■ Task to complete: Beginning at the line containing "text: Банк ->", repeat each line below exactly up to and including the line containing "html: <span>with botanicals</span>". Do not repeat the pictures.

■ Data extracts:
Segment Open

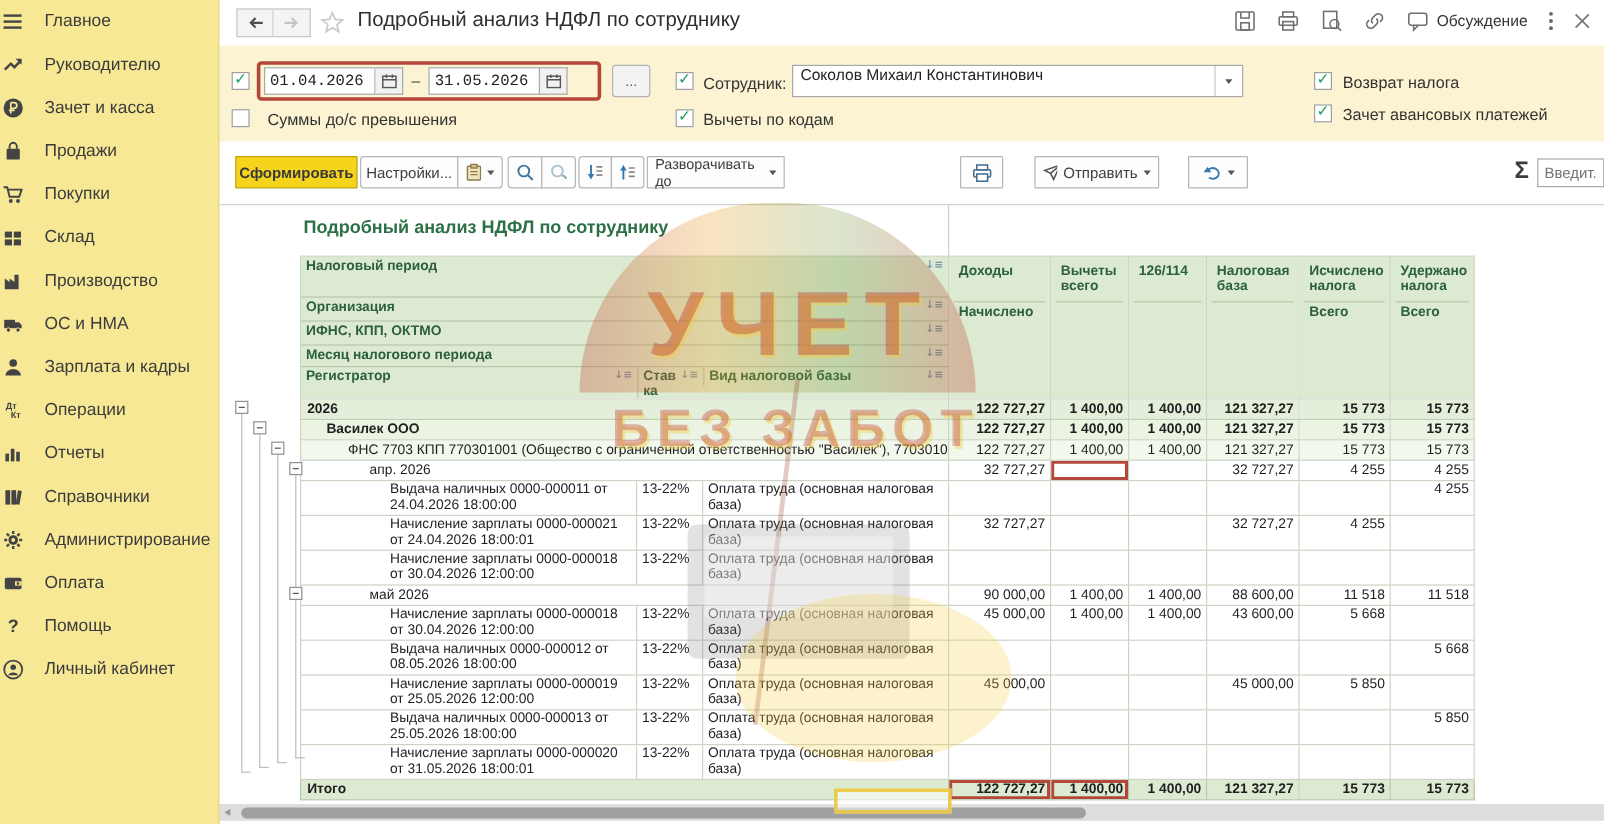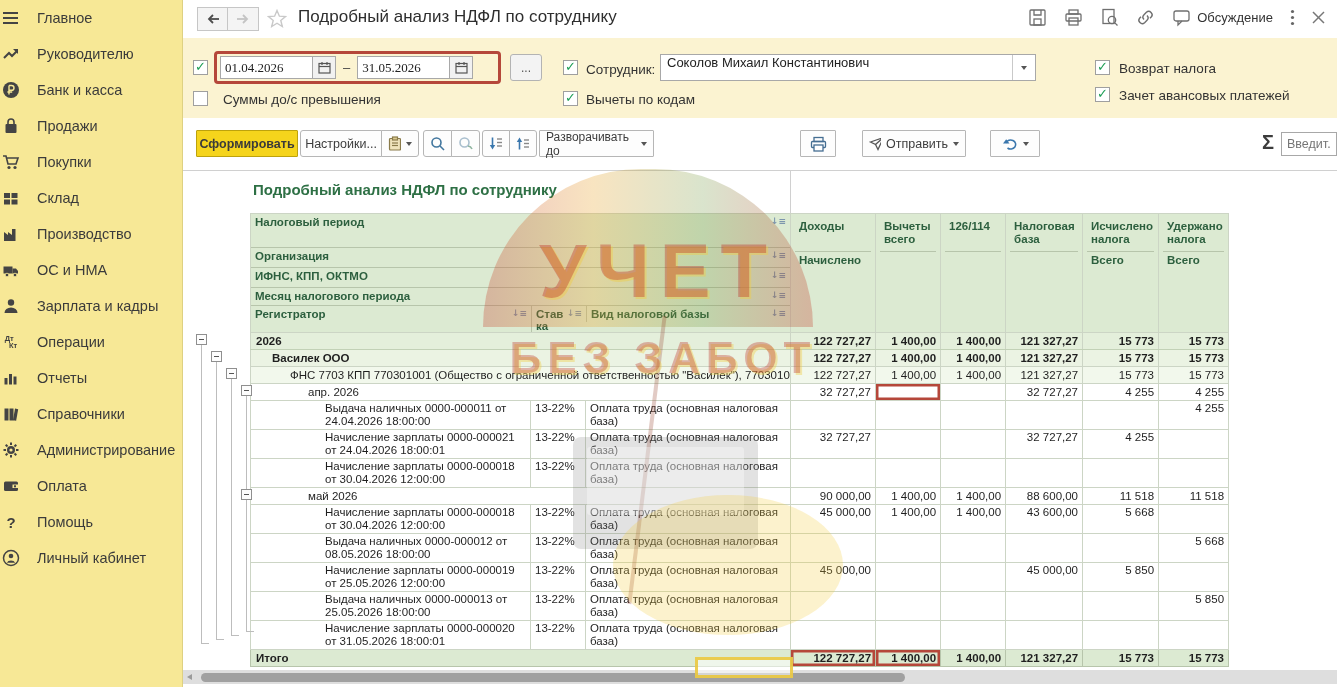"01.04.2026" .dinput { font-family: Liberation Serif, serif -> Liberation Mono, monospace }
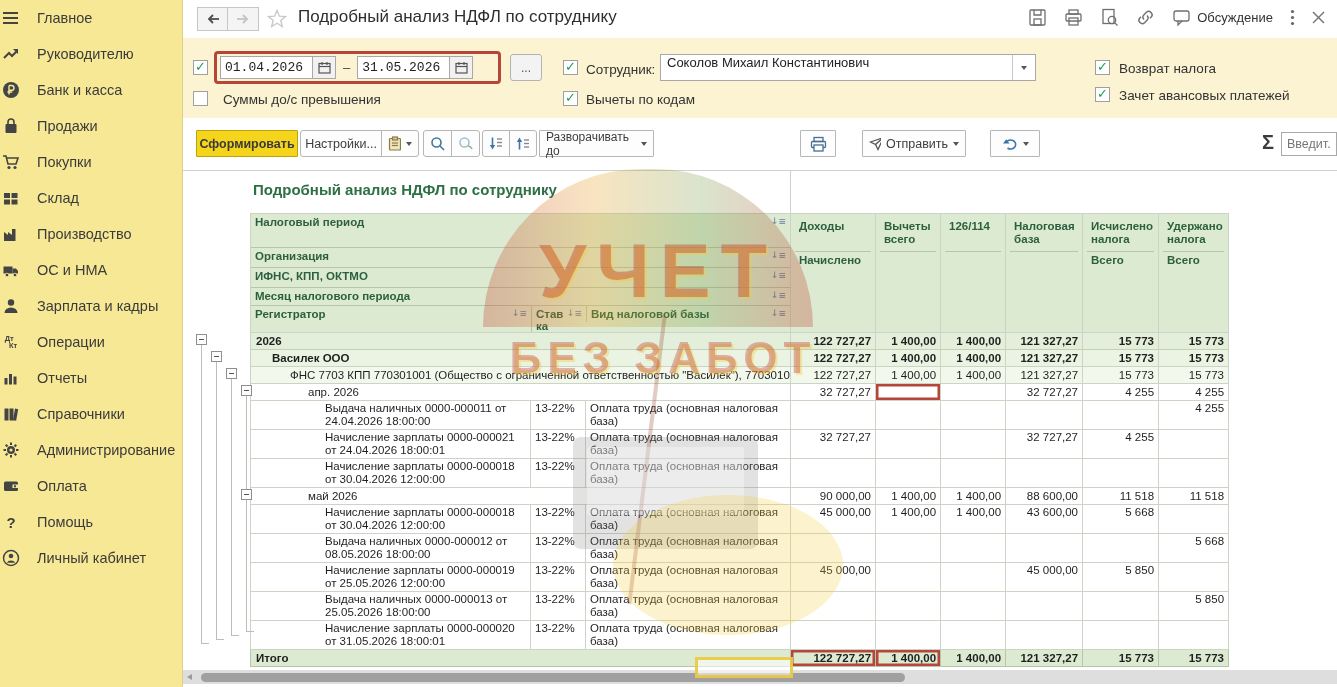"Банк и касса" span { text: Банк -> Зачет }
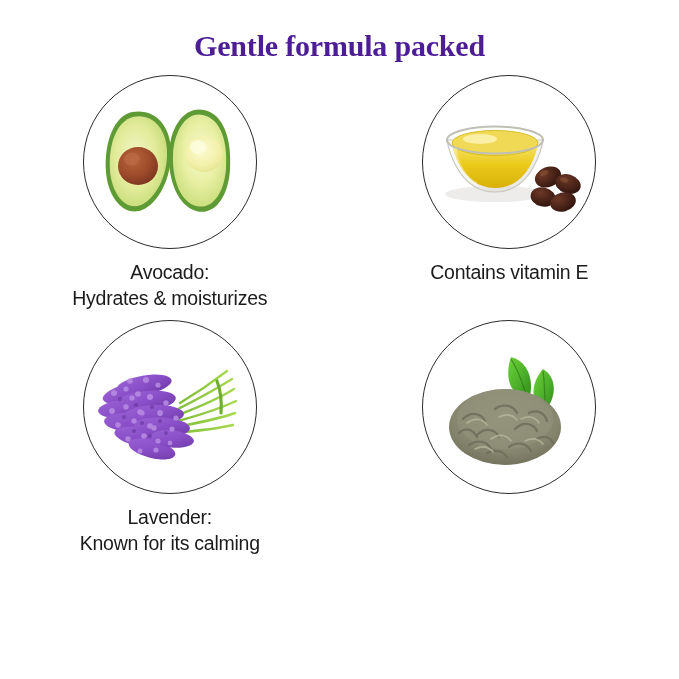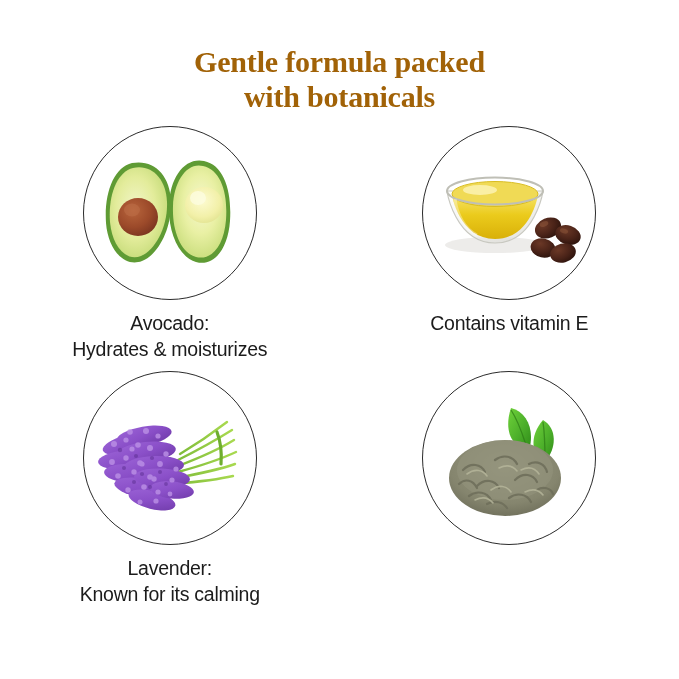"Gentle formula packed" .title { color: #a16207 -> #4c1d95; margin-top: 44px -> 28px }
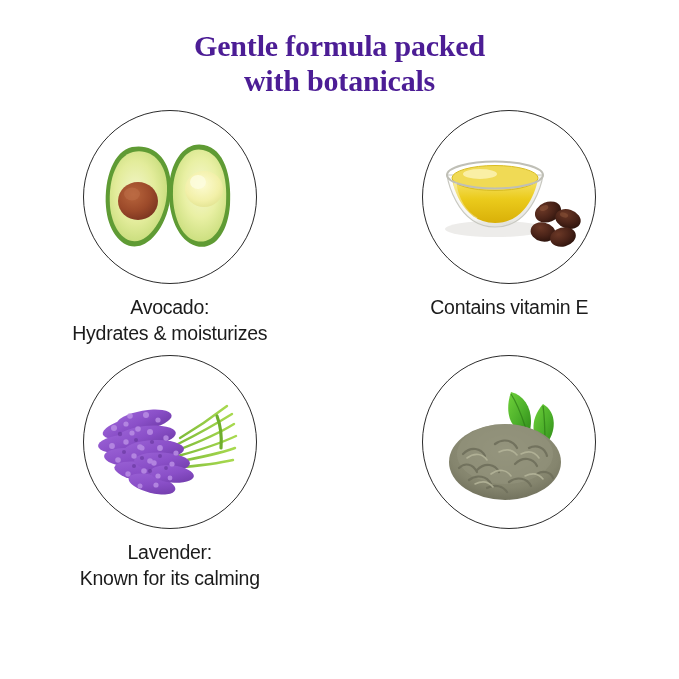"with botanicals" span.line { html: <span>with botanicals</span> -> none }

Segment Closed
Segment Open

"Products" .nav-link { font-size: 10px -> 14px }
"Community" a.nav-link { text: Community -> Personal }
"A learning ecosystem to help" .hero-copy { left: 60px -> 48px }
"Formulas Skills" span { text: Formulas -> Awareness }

Segment Closed

■ Exercise result:
"Банк и касса" span { text: Банк -> Зачет }
"Gentle formula packed" .title { color: #a16207 -> #4c1d95; margin-top: 44px -> 28px }
"with botanicals" span.line { html: <span>with botanicals</span> -> none }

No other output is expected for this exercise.